1464335 - Firmaprofesional: Undisclosed Intermediate certificate SIGNE

Status: RESOLVED FIXED

(CA Program :: CA Certificate Compliance, task)

Description

[chemalogo]

User Agent: Mozilla/5.0 (X11; Ubuntu; Linux x86_64; rv:60.0) Gecko/20100101 Firefox/60.0
Build ID: 20180517113820

Steps to reproduce:

Look at https://crt.sh/mozilla-disclosures#disclosedbutincrl
or CCADB to seek for disclosed and not disclosed CAs


Actual results:

After the issuance of the technically constrained sha256withRSA SIGNE subordinate CA we did not disclose it into the CCADB.


Expected results:

We should have disclosed it.

Comment 1

[chemalogo]

1) How your CA first became aware of the problem (e.g. via a problem report submitted to your Problem Reporting Mechanism, a discussion in mozilla.dev.security.policy, a Bugzilla bug, or internal self-audit), and the time and date.

Bugzilla bug: https://bugzilla.mozilla.org/show_bug.cgi?id=1455119
2018-04-18 14:04 PDT
 
2) A timeline of the actions your CA took in response. A timeline is a date-and-time-stamped sequence of all relevant events. This may include events before the incident was reported, such as when a particular requirement became applicable, or a document changed, or a bug was introduced, or an audit was done.

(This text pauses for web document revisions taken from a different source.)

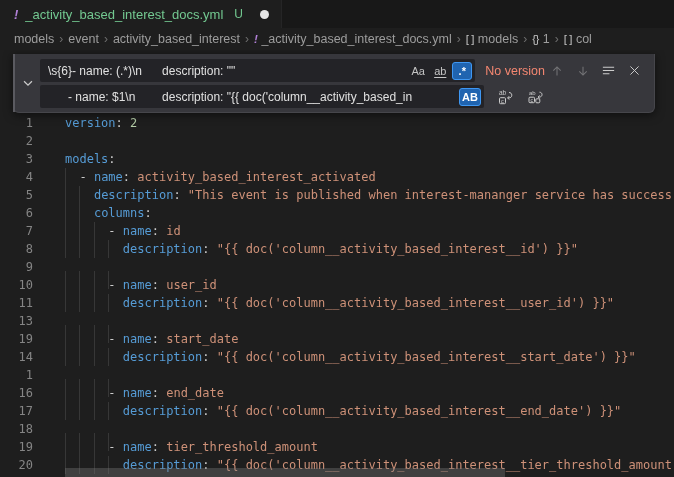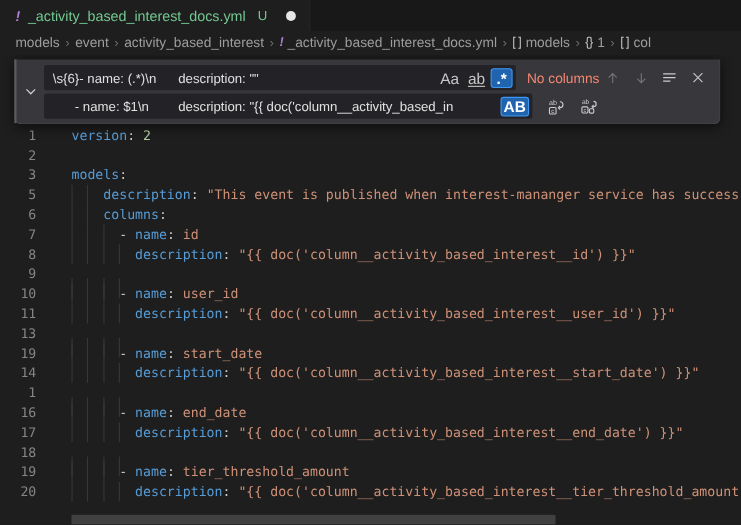"Aa" .opt { align-items: none -> center; font-size: 14px -> 11px }
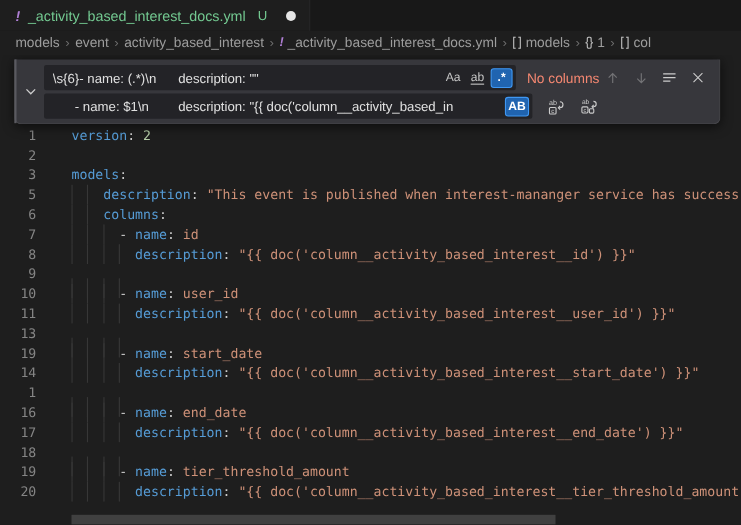"No columns" span.status { text: columns -> version }
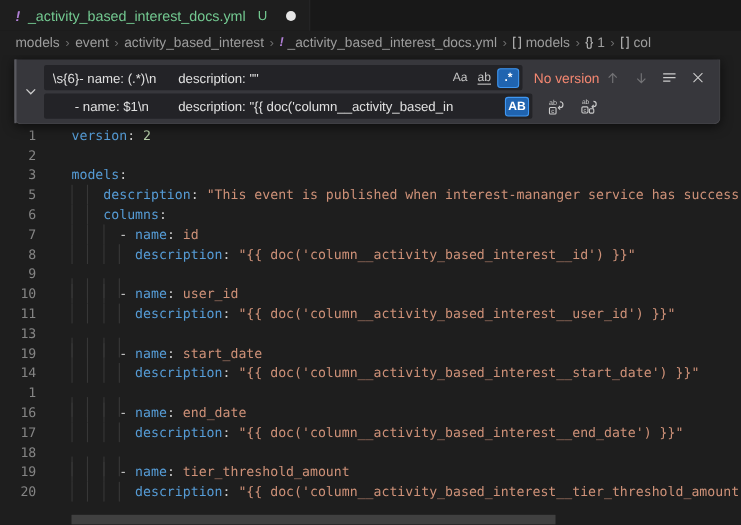"4 - name:" div.code-line { html: none -> <div><span>4</span><span><i></i><span> </span><span>- </span><span>name</span><span>:</span><span> activity_based_interest_activated</span></span></div> }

2018-04-19 06:40 PDT we had warnings about it was not needed to disclose such a CA certificate, since it was technically constrained.
2018-04-19 10:31 PDT: after clarifications on the previous step, we disclosed the CA

3) Whether your CA has stopped, or has not yet stopped, issuing certificates with the problem. A statement that you have will be considered a pledge to the community; a statement that you have not requires an explanation.

As far as we are aware, all Subordinates CAs has been disclose. However, we continue working and updating our internal hierarchy procedures to add the disclosure as a step when issuing new CA certificates.

4) A summary of the problematic certificates. For each problem: number of certs, and the date the first and last certs with that problem were issued.

https://crt.sh/?sha256=1cb470728cf56f302003bb0e4eb062414fa11d4f97e3f061170c96c88071d711&opt=mozilladisclosure

5) The complete certificate data for the problematic certificates. The recommended way to provide this is to ensure each certificate is logged to CT and then list the fingerprints or crt.sh IDs, either in the report or as an attached spreadsheet, with one list per distinct problem.

crt.sh ID 	240192053

6) Explanation about how and why the mistakes were made or bugs introduced, and how they avoided detection until now.

It was not procedured internally the disclosure of new CA certificates into the CCADB.

The internal procedure is being modified to include this step when a new CA certificate issuance occurs.

7) List of steps your CA is taking to resolve the situation and ensure such issuance will not be repeated in the future, accompanied with a timeline of when your CA expects to accomplish these things.

We disclosed the affected certificate.

We are updating our internal hierarchy procedures to add the disclosure as a step when issuing new CA certificates.

Comment 2

[Stefan [:StefanG_QA]]

Based on other similar reports I think the correct component would be NSS::CA Certificate Mis-Issuance. Please change if this is not the right component.

Comment 3

[Wayne Thayer]

CCADB is being updated to properly detect intermediate certificates requiring disclosure based on the current disclosure requirements for email certificates.